As the shoe is allowed for free rotation, only the moment equilibrium condition of the shoe should be satisfied.

$m={m}_{c}-{M}_{0}=0,$ (8)

where the moment of external load ${F}_{0}$ is ${m}_{0}=-{F}_{0}L{e}_{y}=-{M}_{0}{e}_{y}$, the wear rotation angular velocity equals ${\stackrel{˙}{\lambda }}_{M}=-{\stackrel{˙}{\lambda }}_{M}{e}_{y}$, the moment of contact stress is

$\begin{array}{c}{m}_{c}={\int }_{{\alpha }_{i}}^{{\alpha }_{u}}\left(\Delta r×{t}_{1}^{c}\right)\cdot {e}_{y}{R}_{0}{t}_{tt}\text{d}\alpha \\ ={\int }_{{\alpha }_{i}}^{{\alpha }_{u}}{p}_{n}\left[\left({l}_{z}\mathrm{sin}\alpha +{l}_{x}\mathrm{cos}\alpha \right)\mp \mu \left({l}_{z}\mathrm{cos}\alpha -{l}_{x}\mathrm{sin}\alpha +{R}_{0}\right)\right]{R}_{0}{t}_{tt}\text{d}\alpha \\ ={\int }_{{\alpha }_{i}}^{{\alpha }_{u}}{p}_{n}{m}^{\mp }\left(\alpha \right){R}_{0}{t}_{tt}\text{d}\alpha \end{array}$ (9)

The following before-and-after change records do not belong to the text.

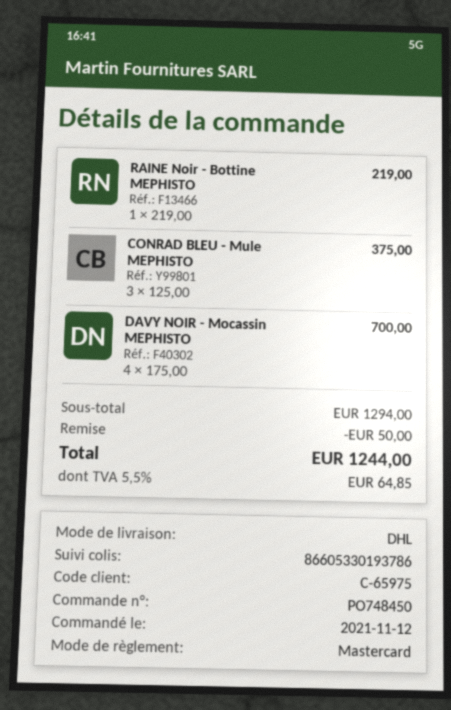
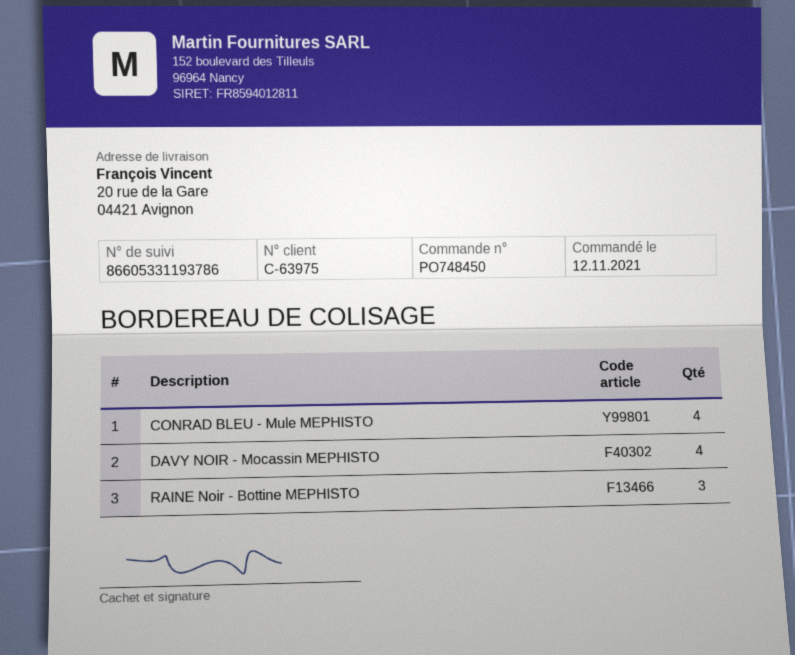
customer number: C-65975 -> C-63975
tracking number: 86605330193786 -> 86605331193786
RAINE Noir - Bottine MEPHISTO: 1 -> 3
CONRAD BLEU - Mule MEPHISTO: 3 -> 4

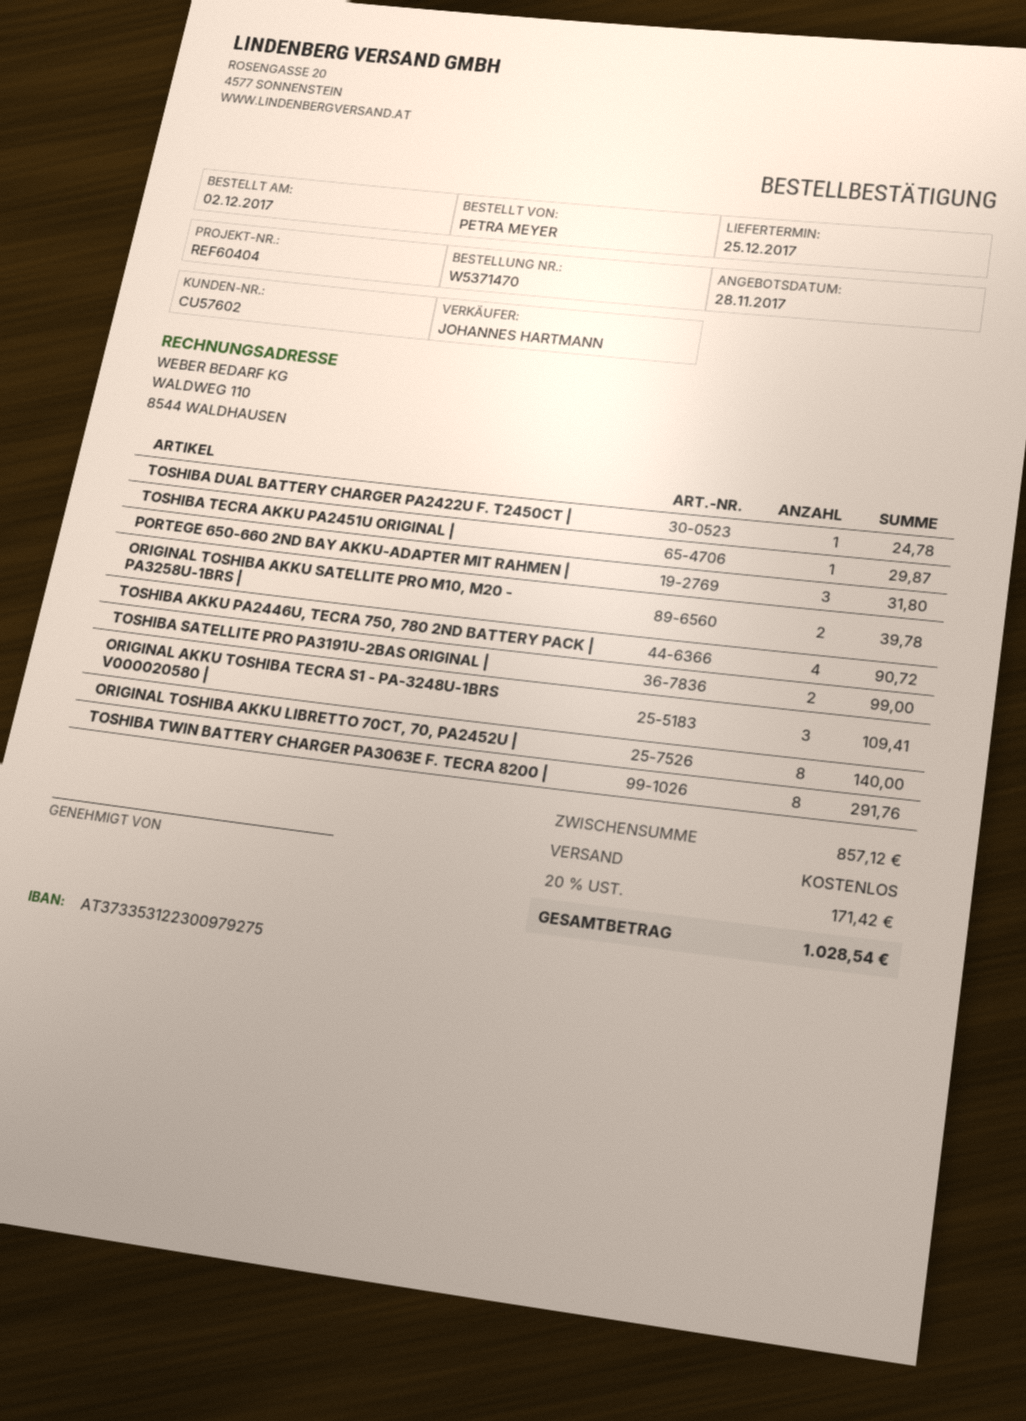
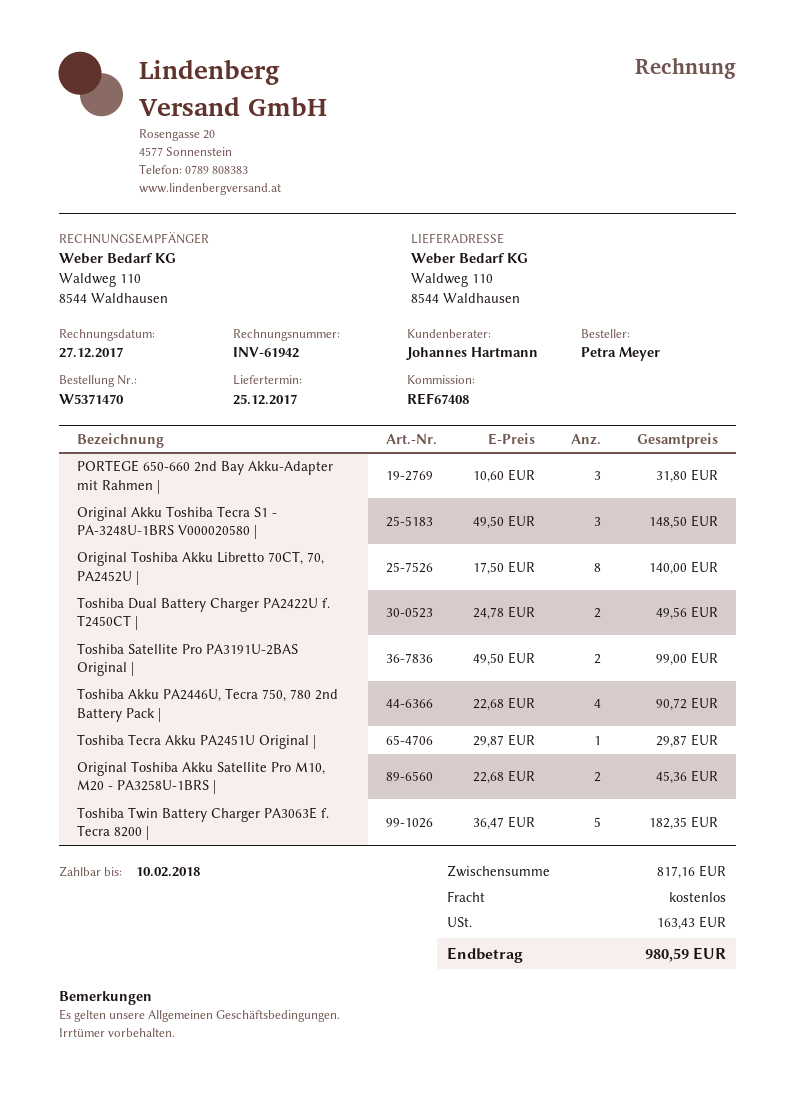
reference: REF60404 -> REF67408
TOSHIBA DUAL BATTERY CHARGER PA2422U F. T2450CT |: 1 for 24.78 -> 2 for 49.56
ORIGINAL TOSHIBA AKKU SATELLITE PRO M10, M20 - PA3258U-1BRS |: 2 for 39.78 -> 2 for 45.36
ORIGINAL AKKU TOSHIBA TECRA S1 - PA-3248U-1BRS V000020580 |: 3 for 109.41 -> 3 for 148.50
TOSHIBA TWIN BATTERY CHARGER PA3063E F. TECRA 8200 |: 8 for 291.76 -> 5 for 182.35
subtotal: 857.12 -> 817.16
tax: 171.42 -> 163.43
total: 1028.54 -> 980.59

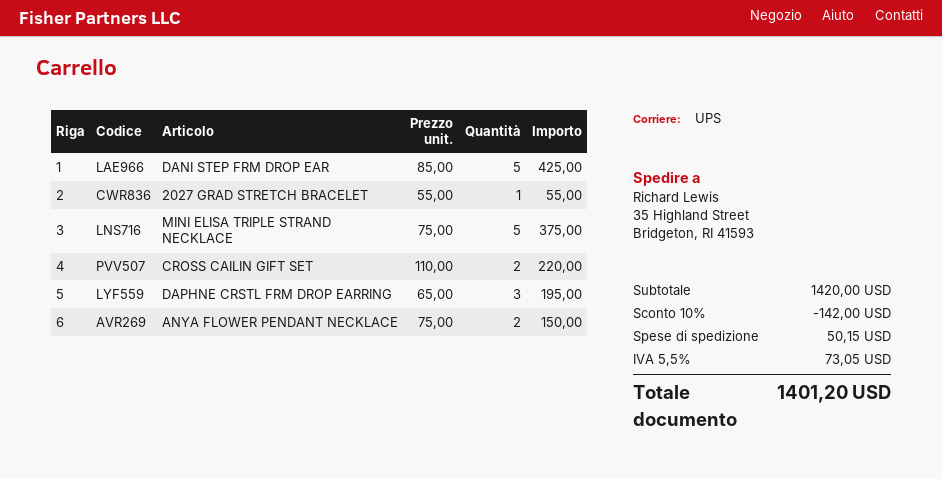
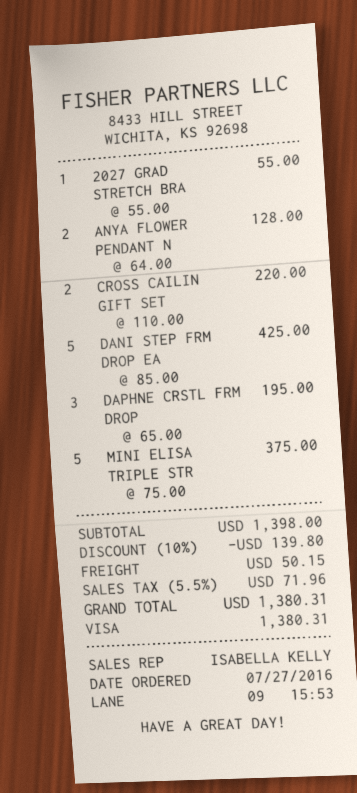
ANYA FLOWER PENDANT NECKLACE: 2 x 75.00 = 150.00 -> 2 x 64.00 = 128.00
subtotal: 1420.00 -> 1398.00
discount: 10% = 142.00 -> 10% = 139.80
tax: 5.5% = 73.05 -> 5.5% = 71.96
total: 1401.20 -> 1380.31

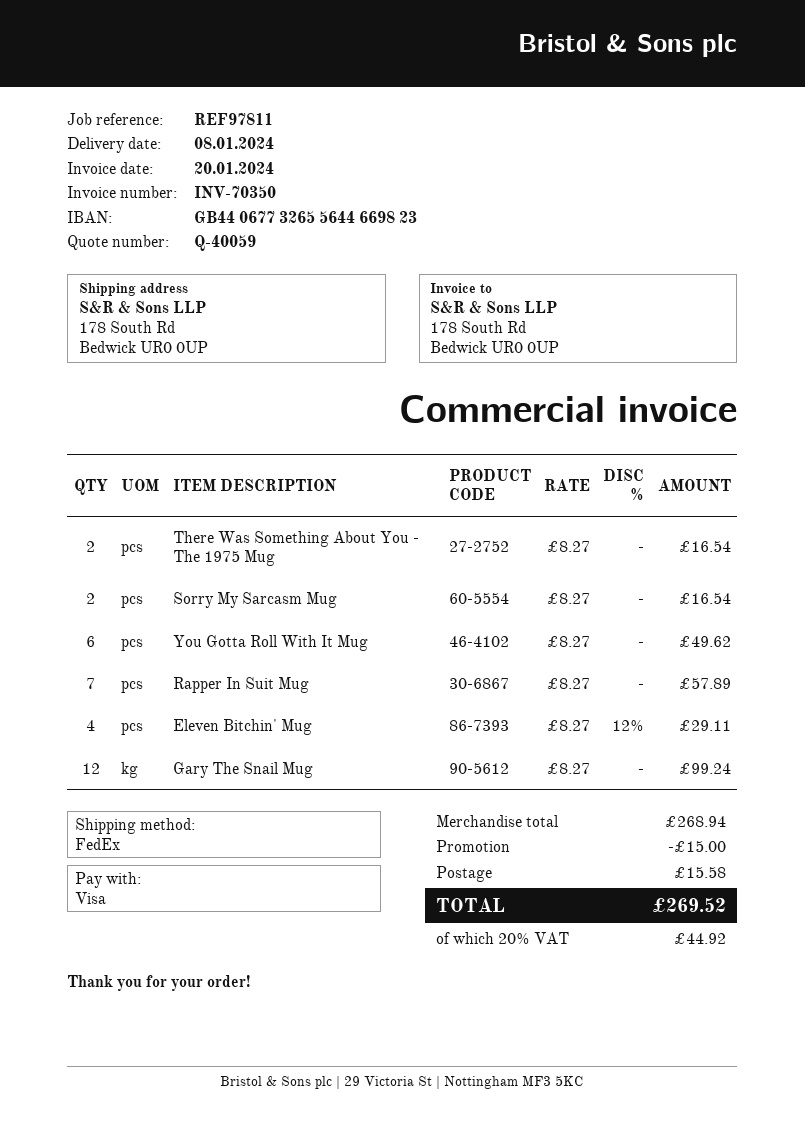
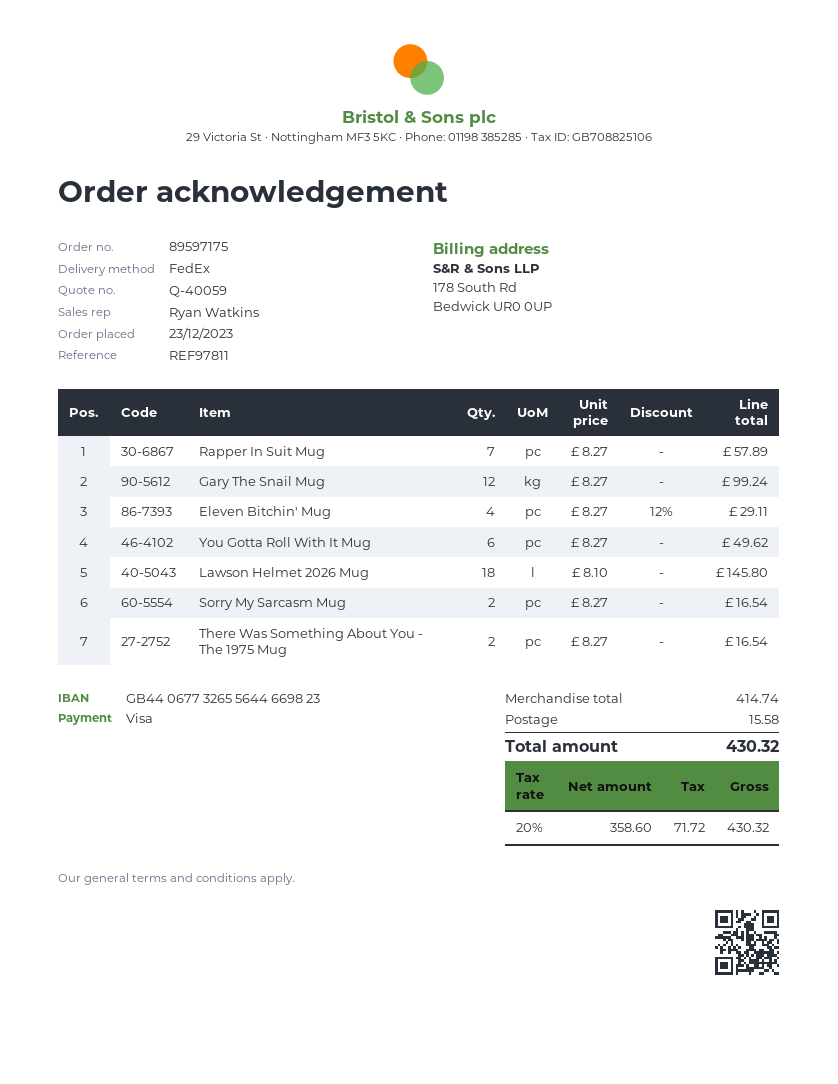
Lawson Helmet 2026 Mug: none -> 18 x 8.10 = 145.80
subtotal: 268.94 -> 414.74
discount: 15.00 -> none
tax: 20% = 44.92 -> 20% = 71.72
total: 269.52 -> 430.32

where ${m}^{\mp }\left(\alpha \right)=\left[\left({l}_{z}\mathrm{sin}\alpha +{l}_{x}\mathrm{cos}\alpha \right)\mp \mu \left({l}_{z}\mathrm{cos}\alpha -{l}_{x}\mathrm{sin}\alpha +{R}_{0}\right)\right]$.

The rigid body wear velocity is coaxial with the unit vector ${e}_{R}$, so we have

${e}_{R}=\frac{\Delta r×{e}_{y}}{|\Delta r×{e}_{y}|}=\frac{1}{A\left(\alpha \right)}\left\{\left({l}_{x}-{R}_{0}\mathrm{sin}\alpha \right){e}_{z}-\left({l}_{z}+{R}_{0}\mathrm{cos}\alpha \right){e}_{x}\right\}$, (10)

where

$A\left(\alpha \right)=\sqrt{{\left({l}_{x}-{R}_{0}\mathrm{sin}\alpha \right)}^{2}+{\left({l}_{z}+{R}_{0}\mathrm{cos}\alpha \right)}^{2}}$. (11)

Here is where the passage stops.